11

If you are assessing an application as a part of pentesting exercise, how do you deal with broken site functionality? Should the issues be ignored?

Is keeping functional bugs in a system safe?

h4ckNinja
  • 3,006
  • 15
  • 24
one
  • 1,781
  • 3
  • 18
  • 45

3 Answers3

20

Broken functionalities in a web application are not a security threat per se, but they might be one. For you as a penetration tester, look out for:

  • Information leakage about the system (stacktraces, version numbers, error messages, file paths, ...) as they might help an attacker
  • Missing security features (if the functionality to change the password is broken, then you should include this in your report)
  • System crashes (DoS)
  • And generally any unexpected behaviour.

As each and every line of code (and therefore each feature, whether working or not) increases the attack surface of the application, the client should avoid to deploy (partly) broken features to their servers.

Lukas
  • 3,138
  • 1
  • 15
  • 20
2

If the application lacks requirements, for example: there should have been a password reset option, then best you can do is report this to your client, but this certainly is not your work.

When the application meets the requirements for this stage, and is production ready, then anything you find is a vulnerability and should be patched before release.

If you are helping out with vulnerability analysis in the early development stages (development branches) you should intervene as soon as possible to prevent further development on top of a weakened base.

Yorick de Wid
  • 3,346
  • 14
  • 22
1

Really very much depends on the kinds of functional bugs you are experiencing. Two examples

1) The application is supposed to show some module or panel with additional data, but this isn't appearing. Fairly likely in itself to be benign, although issues anywhere could be indicative of a higher likelihood of unrelated security issues. After all, if the coders can't even maintain a high standard with respect to the visible functional requirements, what's their standard going to be like with requirements like security that are invisible to the business?

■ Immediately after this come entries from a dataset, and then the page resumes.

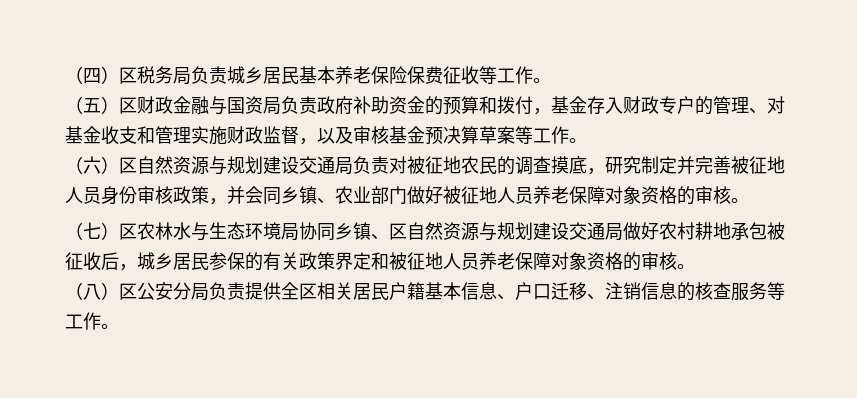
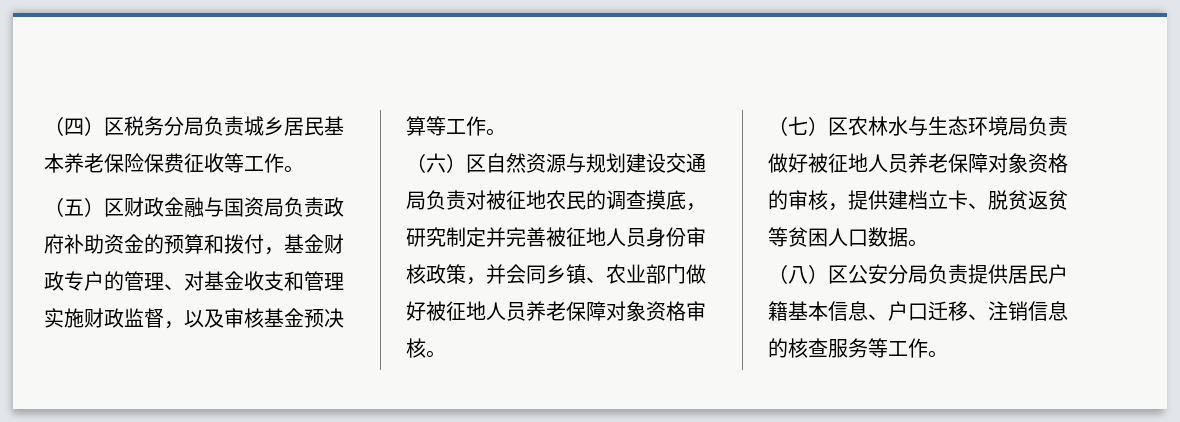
- （四）区税务局负责城乡居民基本养老保险保费征收等工作。
+ （四）区税务分局负责城乡居民基本养老保险保费征收等工作。
- （五）区财政金融与国资局负责政府补助资金的预算和拨付，基金存入财政专户的管理、对基金收支和管理实施财政监督，以及审核基金预决算草案等工作。
+ （五）区财政金融与国资局负责政府补助资金的预算和拨付，基金财政专户的管理、对基金收支和管理实施财政监督，以及审核基金预决算等工作。
- （六）区自然资源与规划建设交通局负责对被征地农民的调查摸底，研究制定并完善被征地人员身份审核政策，并会同乡镇、农业部门做好被征地人员养老保障对象资格的审核。
+ （六）区自然资源与规划建设交通局负责对被征地农民的调查摸底，研究制定并完善被征地人员身份审核政策，并会同乡镇、农业部门做好被征地人员养老保障对象资格审核。
- （七）区农林水与生态环境局协同乡镇、区自然资源与规划建设交通局做好农村耕地承包被征收后，城乡居民参保的有关政策界定和被征地人员养老保障对象资格的审核。
+ （七）区农林水与生态环境局负责做好被征地人员养老保障对象资格的审核，提供建档立卡、脱贫返贫等贫困人口数据。
- （八）区公安分局负责提供全区相关居民户籍基本信息、户口迁移、注销信息的核查服务等工作。
+ （八）区公安分局负责提供居民户籍基本信息、户口迁移、注销信息的核查服务等工作。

2) You get a database error when the user enters %*^&#$ into an online form. This is likely to warrant further investigation, and could indicate dangerous lack of validation or input sanitization.

I would add that any time an application crashes or behaves in an unexpected way, this is because the application has gotten into an unforeseen (and often undefined, unpredictable) state. This does not necessarily increase the attack surface, however the fact that it has become unpredictable means that (to all intents and purposes) the attack surface has effectively increased until deeper knowledge about it's behavior is obtained and the implications of the issues are better understood.